An exact copy of the entries is required, excluding any pictures.

(Stored dataset items)
──────

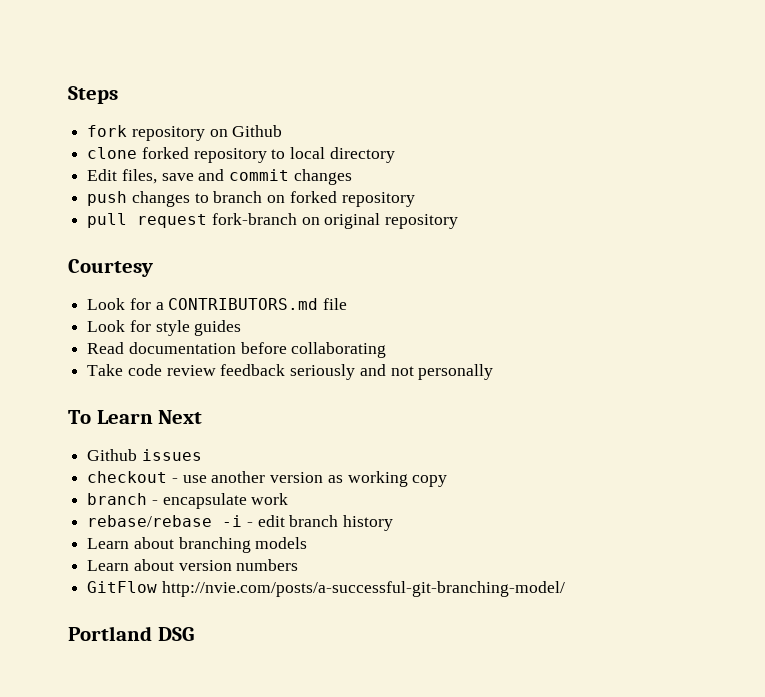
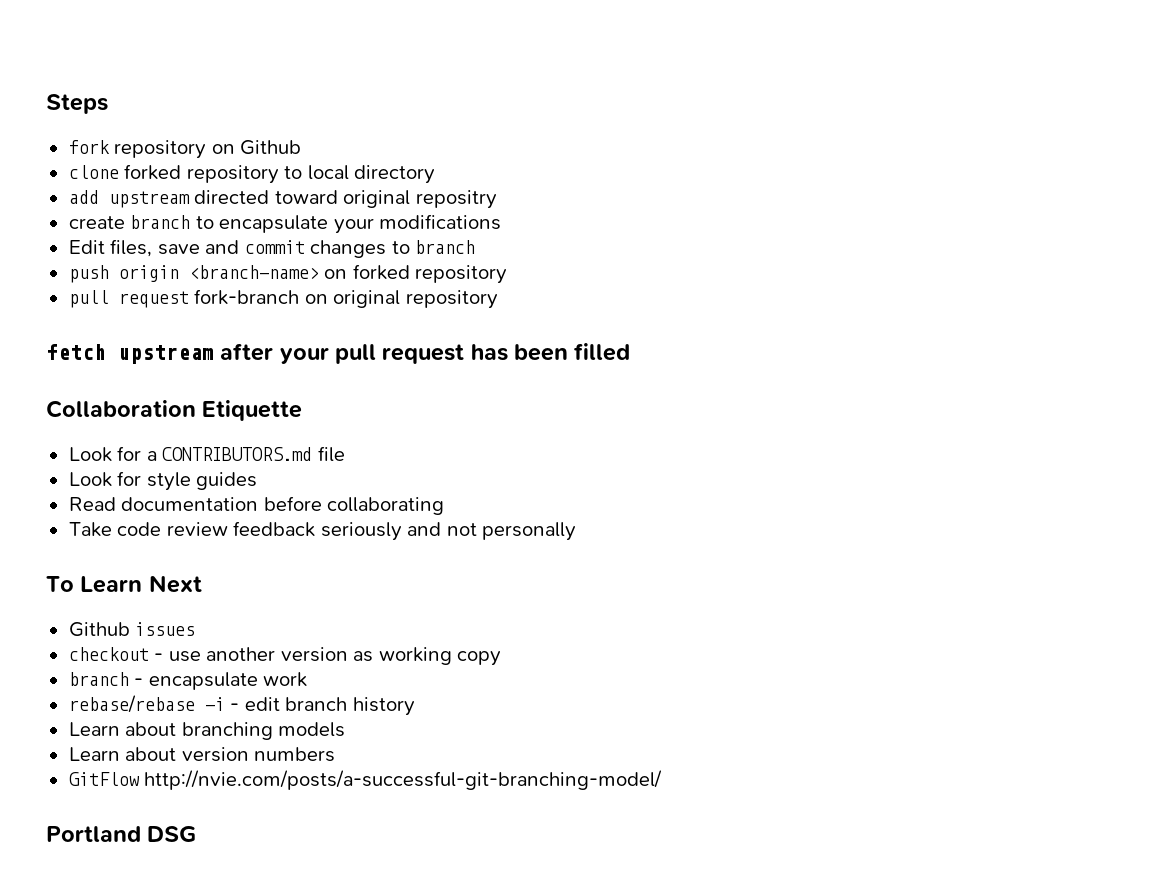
+ add upstream directed toward original repositry
+ create branch to encapsulate your modifications
- Edit files, save and commit changes
+ Edit files, save and commit changes to branch
- push changes to branch on forked repository
+ push origin <branch-name> on forked repository
- Courtesy
+ fetch upstream after your pull request has been filled
+ Collaboration Etiquette

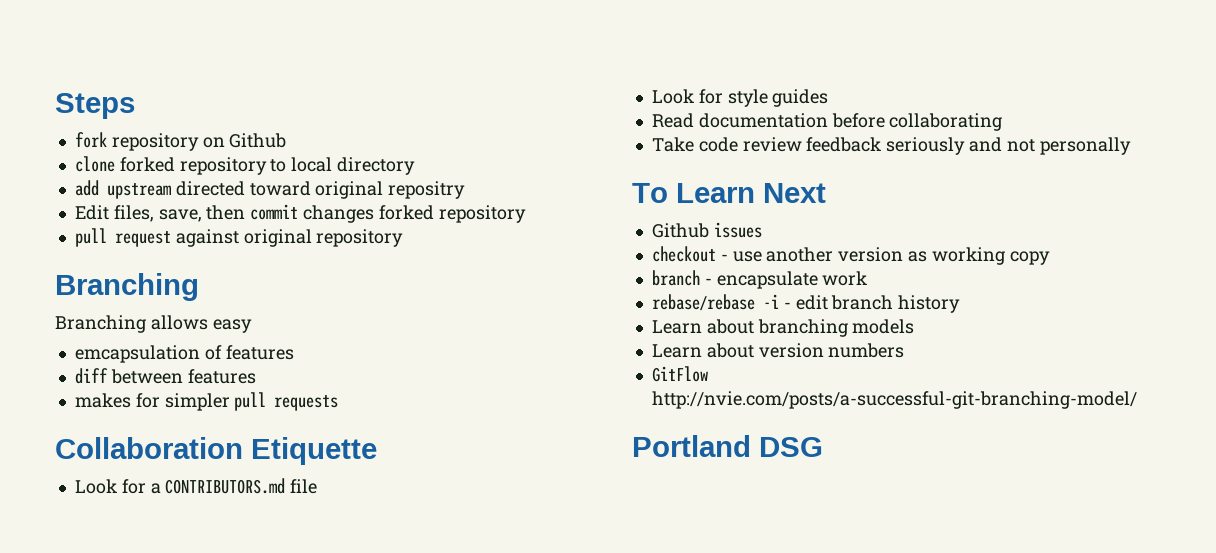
- create branch to encapsulate your modifications
- Edit files, save and commit changes to branch
- push origin <branch-name> on forked repository
+ Edit files, save, then commit changes forked repository
- pull request fork-branch on original repository
- fetch upstream after your pull request has been filled
+ pull request against original repository
+ Branching
+ Branching allows easy
+ emcapsulation of features
+ diff between features
+ makes for simpler pull requests

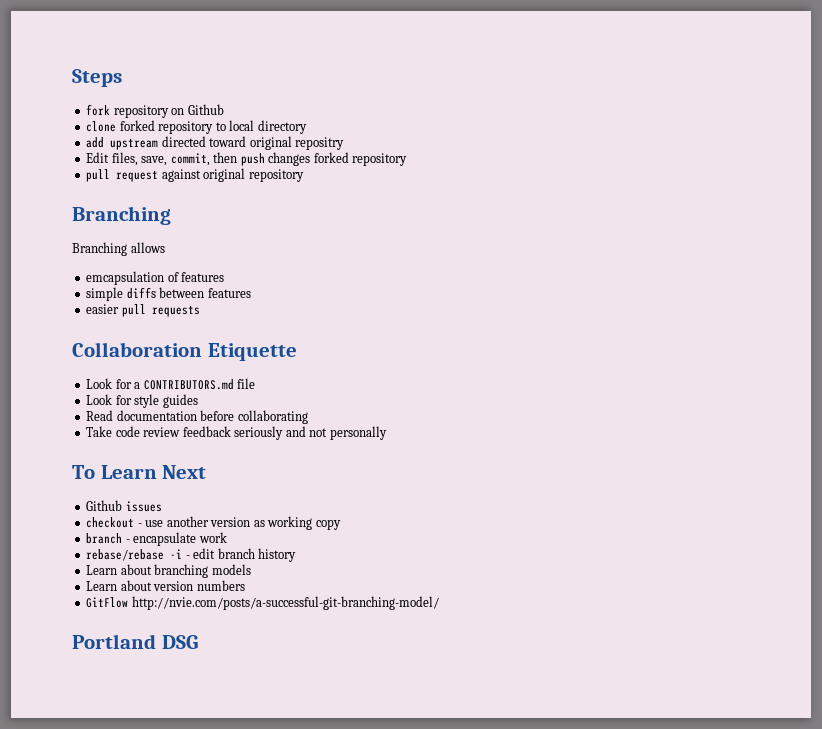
- Edit files, save, then commit changes forked repository
+ Edit files, save, commit, then push changes forked repository
- Branching allows easy
+ Branching allows
- diff between features
+ simple diffs between features
- makes for simpler pull requests
+ easier pull requests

──────

**Exercise response**
+ add upstream directed toward original repositry
+ create branch to encapsulate your modifications
- Edit files, save and commit changes
+ Edit files, save and commit changes to branch
- push changes to branch on forked repository
+ push origin <branch-name> on forked repository
- Courtesy
+ fetch upstream after your pull request has been filled
+ Collaboration Etiquette

- create branch to encapsulate your modifications
- Edit files, save and commit changes to branch
- push origin <branch-name> on forked repository
+ Edit files, save, then commit changes forked repository
- pull request fork-branch on original repository
- fetch upstream after your pull request has been filled
+ pull request against original repository
+ Branching
+ Branching allows easy
+ emcapsulation of features
+ diff between features
+ makes for simpler pull requests

- Edit files, save, then commit changes forked repository
+ Edit files, save, commit, then push changes forked repository
- Branching allows easy
+ Branching allows
- diff between features
+ simple diffs between features
- makes for simpler pull requests
+ easier pull requests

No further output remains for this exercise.